By Nancy Peckenham
The acting manager of the City of Newburgh, Richard Herbek, unveiled a tentative 2012 budget Monday night that calls for the elimination of 15 police officers, along with three code enforcers, 1.5 other office personnel and two parking enforcement officers for an overall reduction of nearly 10 percent of the city workforce.
That’s what Herbek said was needed to create a balanced general fund required by the Newburgh Fiscal Recovery Act of 2010.
The city’s $40.8 million tentative budget would result in an increase in the tax levy of 3.39 percent. However, due to a drop in the assessed values, homestead property owners would face a 10.85 percent tax increase and non-homestead owners a 14.84 percent increase. Herbek explained several factors that allow the city to raise taxes above the two percent property tax cap adopted by the state earlier this year.

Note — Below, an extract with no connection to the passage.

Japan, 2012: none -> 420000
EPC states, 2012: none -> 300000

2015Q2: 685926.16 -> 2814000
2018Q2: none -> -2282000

Herbek told the council Monday night that in the two years since he took the position as acting city manager, he has focused on reinventing and downsizing city government. His tentative budget reflects his effort to merge city services, including moving code enforcement duties to the city’s fire department.
Herbek said he would work with Police Chief Michael Ferrara to reorganize his department but Ferrara was less optimistic, saying that it will have a “devastating and dismantling effect on the entire police department.” Ferrara has 73 full-time officers on the city payroll and says the department has been “limping in 2011” because of cutbacks in the current budget.
A preliminary city budget goes to city council on October 11 and final adoption is set for November 28.
While council members have yet to study the tentative budget in detail, councilwoman Marge Bell said on Monday that she is “extremely apprehensive” about the what she has seen so far.